Она отвернулась к двери, затем снова крутанулась в мою сторону. Офелия подошла к раскладушке, не спуская с меня своих пылающих черных глаз.
– Мне очень жаль. Ты кажешься довольно интересным вампиром.
– Тогда не делайте этого! – воскликнула я. – Перестаньте делать из меня показательный пример для других молодых вампиров. Я - ужасный пример. Со мной за неделю случается больше странностей, чем со многими нормальными людьми за всю жизнь.
– Мне жаль, - повторила она. – Но еще больше я сожалею о потере Дика Чейни. Когда-то давно, мы были … близкими знакомыми.
– Я что, единственная во всем Холлоу, кто не переспал с Диком Чейни?
– Возможно, - согласилась она.
– Мои соболезнования, - сказал я. Пожатие плеч оказалось довольно болезненным жестом, который сообщил мне, что несколько осколков стекла все же застряли где-то в районе лопатки. Габриель был прав, чесалось страшно.
Габриель.
– Мой сир, Габриель Найтингейл, в курсе, что я здесь?
– спросила я, когда Офелия уже было открыла дверь камеры.
Она кивнула.
– Тебе не разрешены посещения, - сообщила Офелия, закрывая за собой очень массивную дверь.
И впервые с тех пор, как меня пристрелили и бросили умирать, я была действительно напугана.
Всякий раз, когда на канале «Лайфтайм» показывали эти ужасные фильмы на тему «женщины в тюрьмах», я думала: «ну и что тут такого страшного?» Я в состоянии вынести одиночество. Даже если нет возможности почитать, можно предаваться фантазиям. Я могла бы писать. Или дремать.
Ну, так вот, как и многие мои предвзятые представления из предсмертной жизни, это было разрушено. В камере не было окон, так что я не могла сказать день сейчас или ночь. Часов тоже не было, так что и время не узнать. Я не могла спать, потому что заживающие ожоги на руках чесались как сумасшедшие. А мои фантазии все время прерывались противными вопросами, такими как: «Где Габриель?», «Почему это все время случается со мной?», «В этот раз я умру окончательно?».

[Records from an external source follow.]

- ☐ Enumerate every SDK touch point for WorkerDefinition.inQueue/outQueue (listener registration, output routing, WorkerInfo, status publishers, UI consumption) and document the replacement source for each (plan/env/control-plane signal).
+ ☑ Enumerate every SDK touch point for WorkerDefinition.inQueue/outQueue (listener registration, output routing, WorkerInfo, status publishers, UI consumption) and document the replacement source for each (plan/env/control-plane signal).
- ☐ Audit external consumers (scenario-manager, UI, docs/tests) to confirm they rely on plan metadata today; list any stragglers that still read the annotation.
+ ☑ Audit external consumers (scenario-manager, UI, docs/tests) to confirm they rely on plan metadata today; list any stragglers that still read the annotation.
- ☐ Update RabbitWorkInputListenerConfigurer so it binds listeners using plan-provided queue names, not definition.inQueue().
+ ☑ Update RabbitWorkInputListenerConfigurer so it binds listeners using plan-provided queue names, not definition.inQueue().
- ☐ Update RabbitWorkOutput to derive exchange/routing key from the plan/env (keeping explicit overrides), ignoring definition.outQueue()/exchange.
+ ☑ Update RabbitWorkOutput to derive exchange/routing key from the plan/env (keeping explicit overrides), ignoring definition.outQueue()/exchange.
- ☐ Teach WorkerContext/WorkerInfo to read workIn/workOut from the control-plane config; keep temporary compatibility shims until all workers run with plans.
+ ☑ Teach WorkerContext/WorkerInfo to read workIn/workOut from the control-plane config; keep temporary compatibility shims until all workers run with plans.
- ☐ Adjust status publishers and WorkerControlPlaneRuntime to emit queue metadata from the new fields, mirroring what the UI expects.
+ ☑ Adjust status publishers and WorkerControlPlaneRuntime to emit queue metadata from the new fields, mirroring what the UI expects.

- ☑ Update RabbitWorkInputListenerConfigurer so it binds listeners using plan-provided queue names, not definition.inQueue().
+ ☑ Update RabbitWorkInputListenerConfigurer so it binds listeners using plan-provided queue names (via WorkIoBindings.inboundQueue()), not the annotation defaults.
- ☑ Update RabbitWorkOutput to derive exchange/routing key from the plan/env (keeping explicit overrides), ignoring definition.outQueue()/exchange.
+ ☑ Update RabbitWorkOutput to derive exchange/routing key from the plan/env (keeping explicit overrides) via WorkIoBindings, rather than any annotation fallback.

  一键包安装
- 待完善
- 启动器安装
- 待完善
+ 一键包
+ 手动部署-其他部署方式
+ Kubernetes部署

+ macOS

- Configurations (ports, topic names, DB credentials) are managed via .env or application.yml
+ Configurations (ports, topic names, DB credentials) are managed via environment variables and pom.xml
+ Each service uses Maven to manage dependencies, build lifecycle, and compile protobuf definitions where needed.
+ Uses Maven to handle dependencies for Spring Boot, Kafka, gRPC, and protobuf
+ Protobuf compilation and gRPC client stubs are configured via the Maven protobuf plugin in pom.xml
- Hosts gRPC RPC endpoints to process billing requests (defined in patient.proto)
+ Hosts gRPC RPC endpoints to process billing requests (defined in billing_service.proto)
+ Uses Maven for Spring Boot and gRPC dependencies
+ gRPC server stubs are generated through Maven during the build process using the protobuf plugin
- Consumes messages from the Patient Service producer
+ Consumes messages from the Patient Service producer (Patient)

Половину времени я потратила на то, чтобы выяснить, где же, черт возьми, нахожусь. Прижавшись ухом к стене, мне удалось расслышать движение. Я уловила голоса на высоте, по крайней мере, двадцати футов над головой, но слов было не разобрать. А еще где-то по трубам бегала крыса.
Единственная хорошая вещь, которую я могла сказать о пребывании в камере, это то, что кровь (поданная в бумажном стаканчике, просунутом в дверное окошко) была свежей и вкусной. Ее происхождение оставалось неизвестным, но я решила не задавать вопросов.